Purpose: This systematic review and meta-analysis aimed to evaluate the performance of magnetic resonance imaging (MRI)-derived radiomics-based models to predict glioma 1p/19q codeletion status.
Data sources: A literature search was conducted in four databases-PubMed, Web of Science, Embase, and Scopus.
Study selection: We selected the studies that assessed the performance of radiomics-based models in determining 1p/19q codeletion status.
Data analysis: The METhodological RadiomICs Score (METRICS) was used to evaluate study quality. Pooled diagnostic estimates were calculated, and heterogeneity was assessed using the I2 statistic. Subgroup and sensitivity analyses were performed to investigate potential sources of heterogeneity. Deeks' funnel plot was used to assess publication bias.
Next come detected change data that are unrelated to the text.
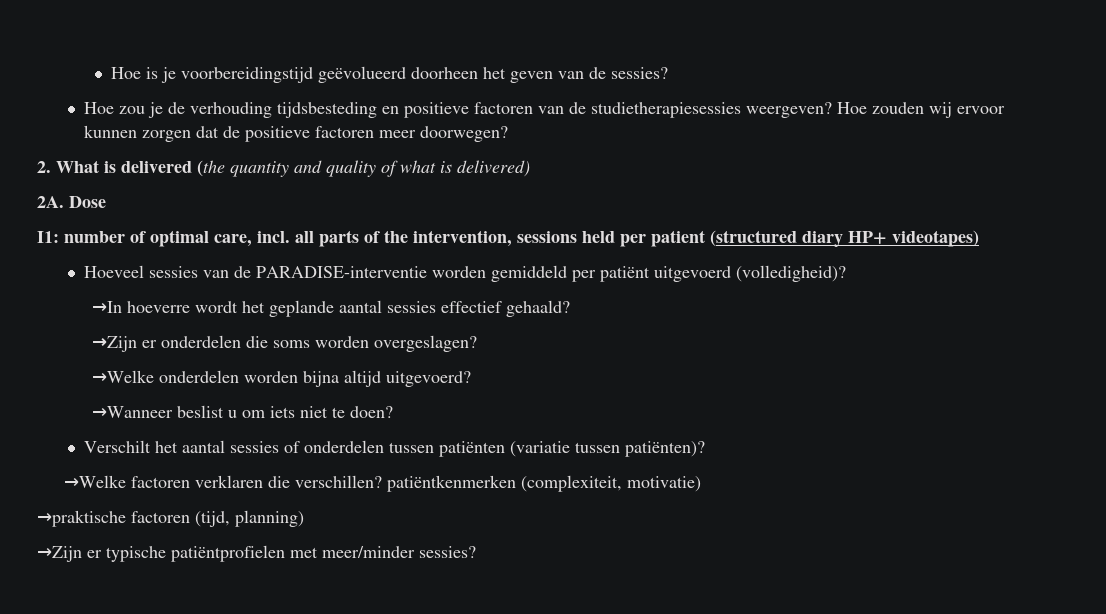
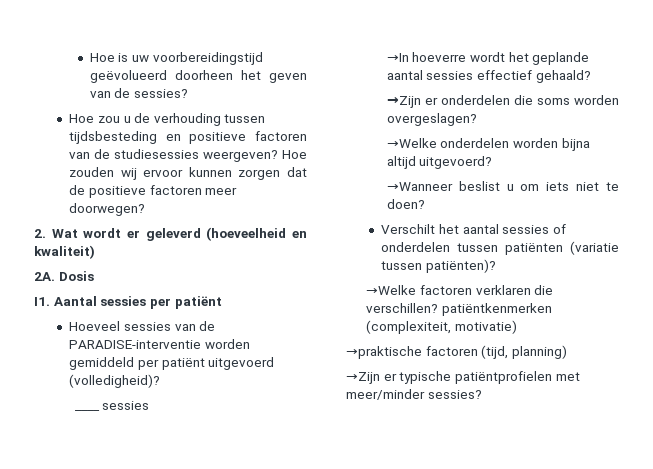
- Hoe is je voorbereidingstijd geëvolueerd doorheen het geven van de sessies?
+ Hoe is uw voorbereidingstijd geëvolueerd doorheen het geven van de sessies?
- Hoe zou je de verhouding tijdsbesteding en positieve factoren van de studietherapiesessies weergeven?
+ Hoe zou u de verhouding tussen tijdsbesteding en positieve factoren van de studiesessies weergeven?
- 2. What is delivered (the quantity and quality of what is delivered)
- 2A. Dose
- I1: number of optimal care, incl. all parts of the intervention, sessions held per patient (structured diary HP+ videotapes)
+ 2. Wat wordt er geleverd (hoeveelheid en kwaliteit)
+ 2A. Dosis
+ I1. Aantal sessies per patiënt
+ ____ sessies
Data synthesis: Twenty-eight studies met the inclusion criteria for the systematic review. A meta-analysis of 10 studies yielded a pooled sensitivity of 0.82 (95% CI: 0.67-0.91), specificity of 0.80 (95% CI: 0.70-0.88), positive diagnostic likelihood (DLR) of 4.14 (95%CI: 2.62-6.52), negative DLR of 0.23 (95% CI: 0.12-0.43), diagnostic odds ratio of 18.37 (95% CI: 7.36-45.85), and area under the curve of 0.87 (95% CI: 0.84-0.90). Subgroup analysis revealed significant differences based on the country and segmentation method.
Limitations: Our meta-analysis is limited by small number of studies with external validation cohorts.
Conclusions: MRI-derived radiomics-based models demonstrated good predictive performance for glioma 1p/19q codeletion status, highlighting their potential as a non-invasive tool for glioma characterization and for aiding in treatment decision-making.
Abbreviations: DLR: diagnostic likelihood ratio, DOR: diagnostic odds ratio, AUC =area under the curve; HOIV: holdout internal validation, EV = external validation.